Anti-Putin activists reiterated plans to lead tens of thousands of protesters into the streets in Moscow and other big cities on Monday and the following days.
“We know that the election results were falsified and we are not going to put up with Putin’s usurping power like this!” Ilya Yashin, an opposition leader said in a phone interview. “We will take to the streets and stay and we are ready for anything, even a crackdown.”
“But we must warn them that the authorities who unleash a war against their own people always end up very badly,” he added. “Putin has not been elected by the people because Putin has elected himself.”
Putin, who says his goal is to defend Russia from foreign influences, served two terms as president from 2000 to 2008 and will now serve a six-year term. Fraud allegations in Dec. 4 parliamentary elections that saw Putin’s United Russia party win nearly 50% of the vote resulted in a series of “Arab Spring"-like antigovernment protests in Moscow.
On Sunday night, large crowds of Putin supporters filled the square near the Kremlin, waving banners that read “Putin is our president” and “We are for Putin.”
“Those who don’t vote for Putin are either enemies of the state or those who live so well that they go crazy,” said Alexei Gronsky, 40. “I live much better now than before Putin and my job problem is purely temporary.”
Many of the pro-Putin demonstrators were bused to the rally and some said friends were ordered by their bosses to show up in exchange for a day off work.
Putin’s campaign chief, movie director Stanislav Govorukhin, pronounced the election “the cleanest in the entire history of Russia.”
Referring to Putin, Govorukhin told reporters at campaign headquarters that “it was Vladimir Vladimirovich’s initiative that the election must be absolutely clean and transparent.”
Despite the official results, it was difficult to find many Putin supporters among voters at a downtown Moscow polling station on this gray day with snow turning into sludge underfoot.
Artyom Godin, a 31-year-old computer engineer who voted for Putin in 2004, said he had grown increasingly sick and tired of him.
“Putin is not really doing anything as he is simply presiding over the country’s key systems such as education, healthcare and others crumbling down,” said Godin, who voted for Prokhorov. “I think the people in Putin’s government are busy enriching themselves and all they do is lobbying the interests of companies they control.”
Godin called the installation of webcams at polling stations “a ridiculous squandering of the state budget” as fraud could occur elsewhere anyway.
When asked whether he cast his vote for Putin, 60-year-old pensioner Sergei Grachev said it was a silly question. “You have to work really hard in Moscow to find a Putin supporter,” Grachev said. “I voted against Putin but I know it is useless because by hook or by crook he will get the result he needs. We are a big country, you know.”

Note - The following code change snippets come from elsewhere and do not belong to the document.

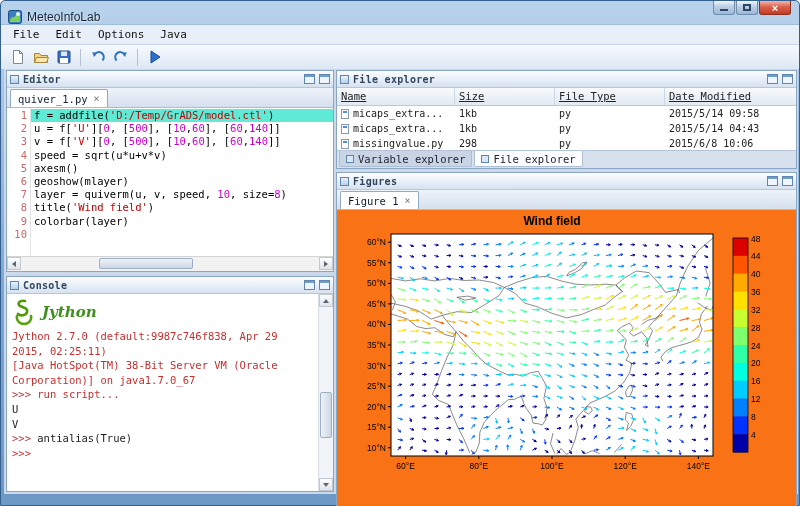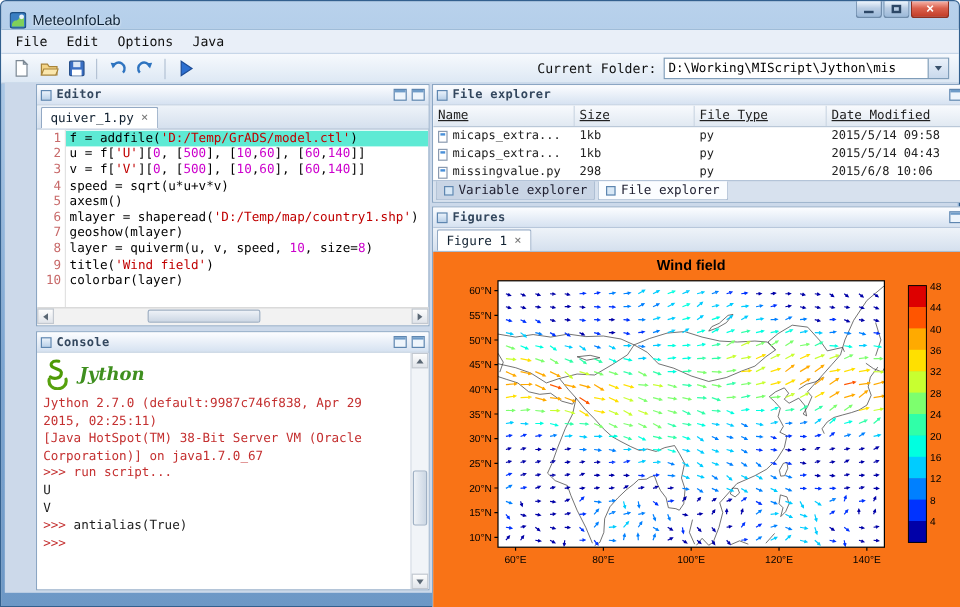--- a/index.html
+++ b/index.html
@@ -153,15 +153,6 @@
       <svg width="16" height="16" viewBox="0 0 16 16">
         <path d="M4 2 L13 8 L4 14 z" fill="#2d6fd0" stroke="#1c4c97"></path>
       </svg>
-    </div>
-    <div class="folder-zone">
-      <span class="folder-label">Current Folder:</span>
-      <div class="combobox">
-        <span class="combo-text">D:\Working\MIScript\Jython\mis</span>
-        <div class="combo-btn">
-          <span class="arrow-down"></span>
-        </div>
-      </div>
     </div>
   </div>
 

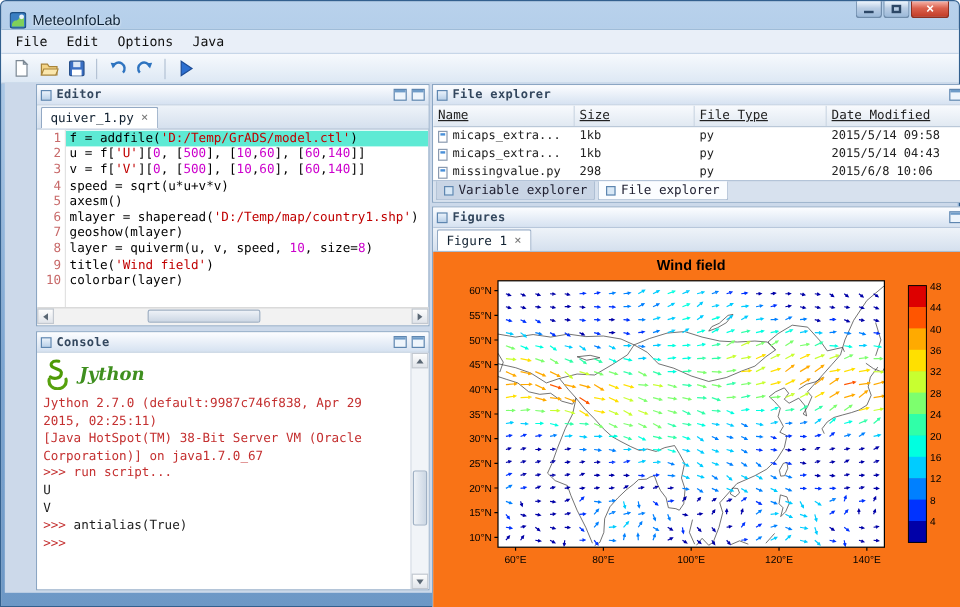--- a/index.html
+++ b/index.html
@@ -27,7 +27,7 @@
   .arrow-down{width:0;height:0;border-left:3.5px solid transparent;border-right:3.5px solid transparent;border-top:4px solid #39516b;}
   
   .workarea{position:absolute;left:3px;top:68px;width:794px;height:425px;background:#ccd9ea;}
-  .panel{position:absolute;border:1px solid #8ba6c3;background:#fff;display:flex;flex-direction:column;box-sizing:border-box;margin-left:24px;}
+  .panel{position:absolute;border:1px solid #8ba6c3;background:#fff;display:flex;flex-direction:column;box-sizing:border-box;}
   #editor-panel{left:2px;top:1px;width:328px;height:202px;}
   #console-panel{left:2px;top:207px;width:328px;height:216px;}
   #files-panel{left:332px;top:1px;width:461px;height:99px;}

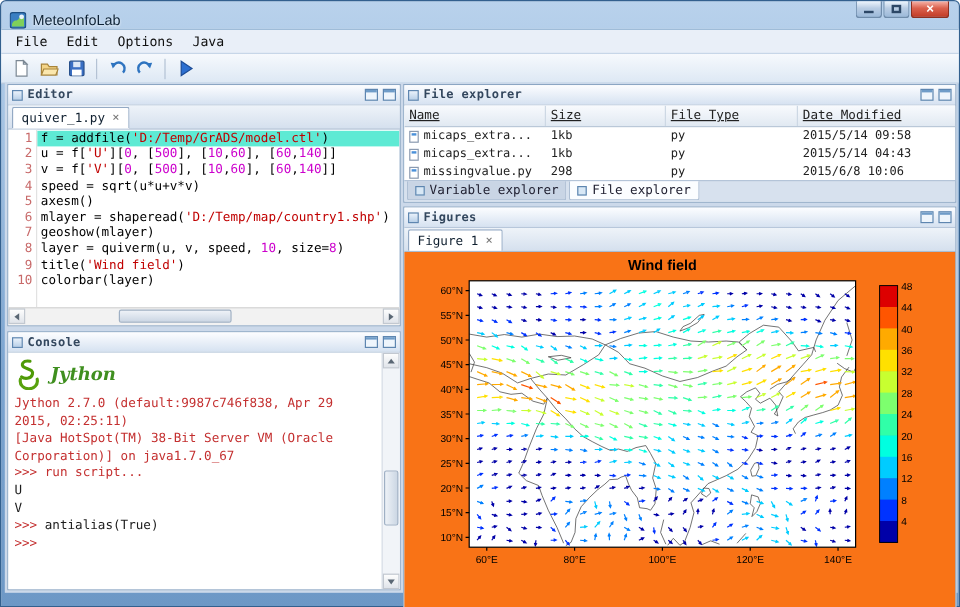--- a/index.html
+++ b/index.html
@@ -190,7 +190,6 @@
             <div class="code-row"><span class="tk-p">v = f[</span><span class="tk-s">'V'</span><span class="tk-p">][</span><span class="tk-d">0</span><span class="tk-p">, [</span><span class="tk-d">500</span><span class="tk-p">], [</span><span class="tk-d">10</span><span class="tk-p">,</span><span class="tk-d">60</span><span class="tk-p">], [</span><span class="tk-d">60</span><span class="tk-p">,</span><span class="tk-d">140</span><span class="tk-p">]]</span></div>
             <div class="code-row"><span class="tk-p">speed = sqrt(u*u+v*v)</span></div>
             <div class="code-row"><span class="tk-p">axesm()</span></div>
-            <div class="code-row"><span class="tk-p">mlayer = shaperead(</span><span class="tk-s">'D:/Temp/map/country1.shp'</span><span class="tk-p">)</span></div>
             <div class="code-row"><span class="tk-p">geoshow(mlayer)</span></div>
             <div class="code-row"><span class="tk-p">layer = quiverm(u, v, speed, </span><span class="tk-d">10</span><span class="tk-p">, size=</span><span class="tk-d">8</span><span class="tk-p">)</span></div>
             <div class="code-row"><span class="tk-p">title(</span><span class="tk-s">'Wind field'</span><span class="tk-p">)</span></div>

Despite the results, Putin is in for tough times, said Lilia Shevtsova, a senior researcher with the Moscow Carnegie Center.
“During the campaign Putin did consolidate his core electorate and he must have managed to win some of the swing votes too but that was not enough to justify the results of the vote which was most certainly rigged,” Shevtsova said. “Putin lost credibility and legitimacy as he certainly lost Moscow, St. Petersburg and other big cities.
“Putin faces a tough choice as he will have to either restore the rule of law and real political competition in the country, which will be the undoing of the system he built over the last decade, or tighten up bolts and crack down on the opposition,” she said. “In any case, we are bound to soon see the agony of Putin’s regime.”
The mass opposition rallies in recent weeks may actually have played into Putin’s hands and could help explain the level of support he received Sunday, said Sergei Markov, vice president of Moscow-based Plekhanov Russian University of Economics.
“When people in Russia realized that there is a danger of a color revolution they mobilized themselves and voted for Putin because they don’t want any revolutions,” Markov said.